- ایسے نہیں چلے گا
- Genre: Current affairs Talk
- Presented by: Aamir Liaquat Hussain (2016–2018) Fizza Akbar Khan (2019–present)
- Country of origin: Pakistan
- Original language: Urdu
- No. of episodes: 164

Production
- Production locations: Karachi, Sindh, Pakistan
- Running time: 40 minutes

Original release
- Network: Bol News
- Release: 18 November 2016 – present

= Aisay Nahi Chalay Ga =

Aisay Nahi Chalay Ga (Note: English: This Can't Be Tolerated) is a Pakistani current affairs and political talk show, originally hosted by Aamir Liaquat on Bol News. The show covers the top stories and current affairs of Pakistan. It airs every Monday to Friday at prime time from 10:00pm to 11:00pm PST, with repeat telecasts at 01:00am the following day.
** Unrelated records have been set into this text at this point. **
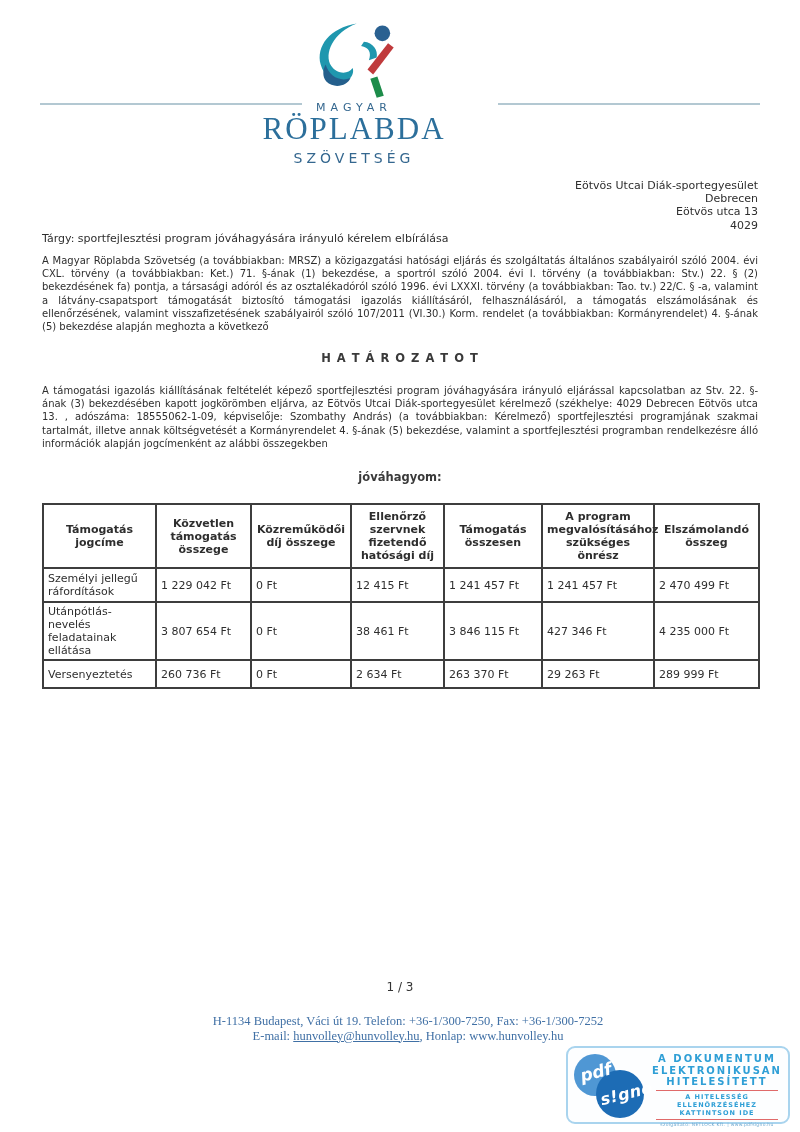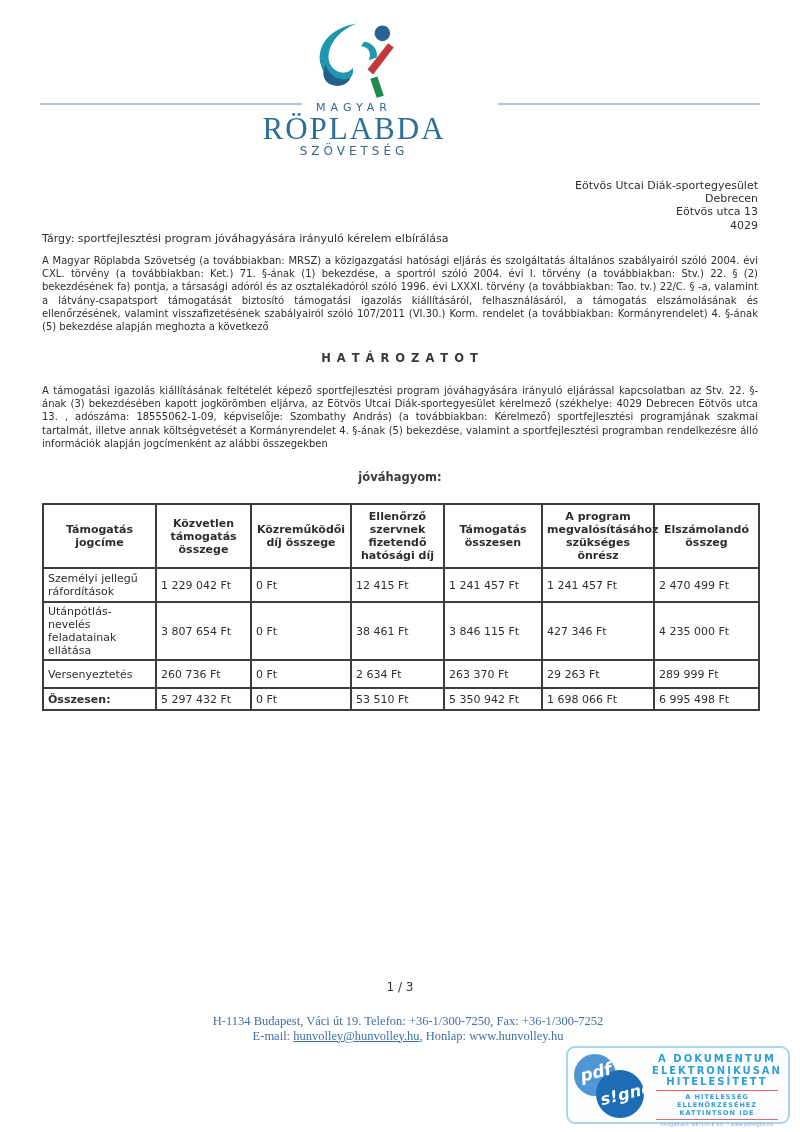--- a/index.html
+++ b/index.html
@@ -14,7 +14,7 @@
   .logo-magyar{display:block;font-size:11px;letter-spacing:5px;color:#34678f;margin-top:1px;}
   .logo-roplabda{display:block;font-family:"Liberation Serif","DejaVu Serif",serif;
     font-size:31px;letter-spacing:2px;color:#2c6f9b;line-height:30px;}
-  .logo-szovetseg{display:block;font-size:12px;letter-spacing:4px;color:#34678f;margin-top:0;}
+  .logo-szovetseg{display:block;font-size:14px;letter-spacing:4px;color:#34678f;margin-top:6px;}
   .hrule{position:absolute;top:103px;height:2px;background:#b3c8d2;}
   .hrule.left{left:40px;width:262px;}
   .hrule.right{left:498px;width:262px;}

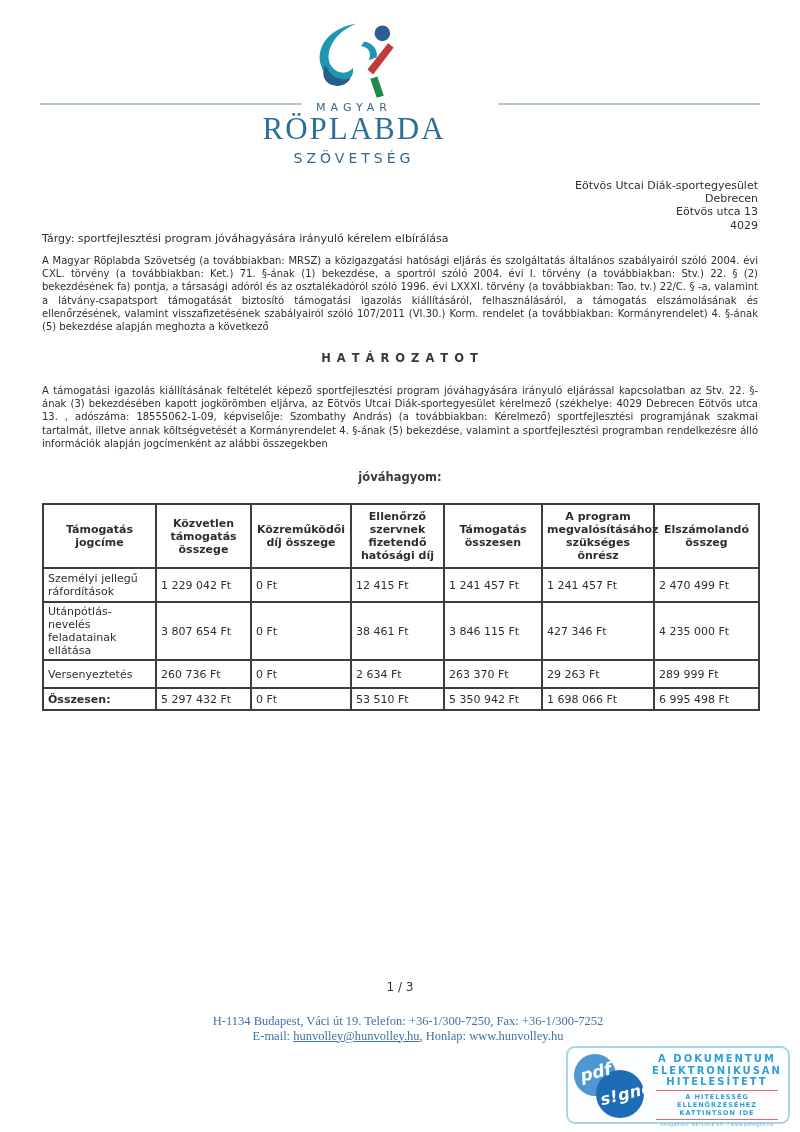--- a/index.html
+++ b/index.html
@@ -141,15 +141,6 @@
     <td>29 263 Ft</td>
     <td>289 999 Ft</td>
   </tr>
-  <tr class="r4 total">
-    <td>Összesen:</td>
-    <td>5 297 432 Ft</td>
-    <td>0 Ft</td>
-    <td>53 510 Ft</td>
-    <td>5 350 942 Ft</td>
-    <td>1 698 066 Ft</td>
-    <td>6 995 498 Ft</td>
-  </tr>
 </tbody>
   </table>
The show was hosted by Aamir Liaquat since its pilot episode, until his resignation from the channel in November 2017. It was thereafter hosted by a character known as Mr. Qaum, who wore a V mask and directly addressed the audience. In April 2018, Liaquat rejoined the channel and continued his transmissions of the show. In 2019, Aamir Liaquat again left the channel and joined PTV network.

Fizza Akbar Khan currently hosts the show.

==Controversies==
In January 2017, Liaquat called out and prominently criticized several Pakistani liberal and leftist personalities on his show for their political and ideological views. One such focus of attention was Tarek Fatah, one of the staunchest critics of Pakistan. The two were later involved in a Twitter feud.

On 26 January 2017, the Pakistan Electronic Media Regulatory Authority (PEMRA) ordered a suspension of Liaquat's show over "hate speech". The media watchdog's notification stated that Liaquat had aired during his show, from 2 January to 24 January, allegations comprising derogatory remarks, incitement to violence, casting of aspersions, and accusations of anti-state or anti-religious activities against various individuals. The suspension came after Liaquat had lashed out at some civil society activists on his show for blaming the country's intelligence agencies over the disappearance of five online bloggers, who were accused of hosting blasphemous posts or content critical of the military on their pages.

However, the Sindh High Court granted a stay order against PEMRA's decision and allowed Liaquat to continue his broadcasts until a verdict was issued on the matter. The Supreme Court of Pakistan then directed Bol to cease airing the show or face contempt of court charges, and Bol agreed to follow the court's order. Later, the Islamabad High Court overturned PEMRA's ban, allowing the show to continue its transmission on 28 February 2017. Amnesty International criticised the Pakistani government over its purported inaction, terming the show's content a "smear campaign" against human rights and civil society activists.

During the suspension, the show was renamed to Qaum Kay Saath Aisay Nahi Chalay Ga. It featured a dummy cartoon disguised in a Fawkes mask who talked to the audience in a robotic voice-over. The show was reverted to its original name and format when Aamir Liaquat was reinstated as host. On 15 August 2017, Liaquat resigned from the show live on-air, but returned soon afterwards.

Following Liaquat's second resignation from the channel on 18 November 2017, the character was reinstated under the name "Mr. Qaum". By April 2018, Aamir Liaquat rejoined the show as its host after he returned to Bol News.